Itemized modification records:
^^^^^^^^^^^^^^^^

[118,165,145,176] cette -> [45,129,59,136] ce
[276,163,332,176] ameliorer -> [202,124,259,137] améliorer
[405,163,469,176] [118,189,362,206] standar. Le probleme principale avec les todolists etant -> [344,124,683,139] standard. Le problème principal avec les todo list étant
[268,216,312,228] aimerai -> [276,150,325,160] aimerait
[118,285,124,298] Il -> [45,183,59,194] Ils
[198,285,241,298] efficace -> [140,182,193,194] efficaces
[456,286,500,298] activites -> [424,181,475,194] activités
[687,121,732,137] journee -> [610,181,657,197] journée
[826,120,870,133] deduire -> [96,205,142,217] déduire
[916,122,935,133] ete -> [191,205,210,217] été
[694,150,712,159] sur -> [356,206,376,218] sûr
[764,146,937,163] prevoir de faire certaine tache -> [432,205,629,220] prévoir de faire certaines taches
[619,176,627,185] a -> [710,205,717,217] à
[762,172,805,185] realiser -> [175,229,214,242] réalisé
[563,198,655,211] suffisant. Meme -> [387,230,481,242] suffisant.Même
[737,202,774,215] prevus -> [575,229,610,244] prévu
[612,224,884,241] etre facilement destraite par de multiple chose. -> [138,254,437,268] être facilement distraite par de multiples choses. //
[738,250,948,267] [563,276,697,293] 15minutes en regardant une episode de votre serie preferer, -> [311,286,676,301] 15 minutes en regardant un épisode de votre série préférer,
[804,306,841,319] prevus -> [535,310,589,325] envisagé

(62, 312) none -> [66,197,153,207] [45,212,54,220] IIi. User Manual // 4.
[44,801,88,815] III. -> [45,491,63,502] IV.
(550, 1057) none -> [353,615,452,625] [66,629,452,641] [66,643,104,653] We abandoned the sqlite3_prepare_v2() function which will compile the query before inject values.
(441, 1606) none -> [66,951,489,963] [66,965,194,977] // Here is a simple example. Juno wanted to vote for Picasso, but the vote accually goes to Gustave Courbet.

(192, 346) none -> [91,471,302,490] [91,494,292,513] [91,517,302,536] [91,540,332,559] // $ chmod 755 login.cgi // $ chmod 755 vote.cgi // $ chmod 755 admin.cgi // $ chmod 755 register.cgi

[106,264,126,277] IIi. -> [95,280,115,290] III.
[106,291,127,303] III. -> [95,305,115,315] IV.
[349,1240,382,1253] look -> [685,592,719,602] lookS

^^^^^^^^^^^^^^^^

Restate word for word the lines of the data above, starting at the line containing "[687,121,732,137] journee ->" and ending at the line containing "[762,172,805,185] realiser ->", both included, and nothing more.

[687,121,732,137] journee -> [610,181,657,197] journée
[826,120,870,133] deduire -> [96,205,142,217] déduire
[916,122,935,133] ete -> [191,205,210,217] été
[694,150,712,159] sur -> [356,206,376,218] sûr
[764,146,937,163] prevoir de faire certaine tache -> [432,205,629,220] prévoir de faire certaines taches
[619,176,627,185] a -> [710,205,717,217] à
[762,172,805,185] realiser -> [175,229,214,242] réalisé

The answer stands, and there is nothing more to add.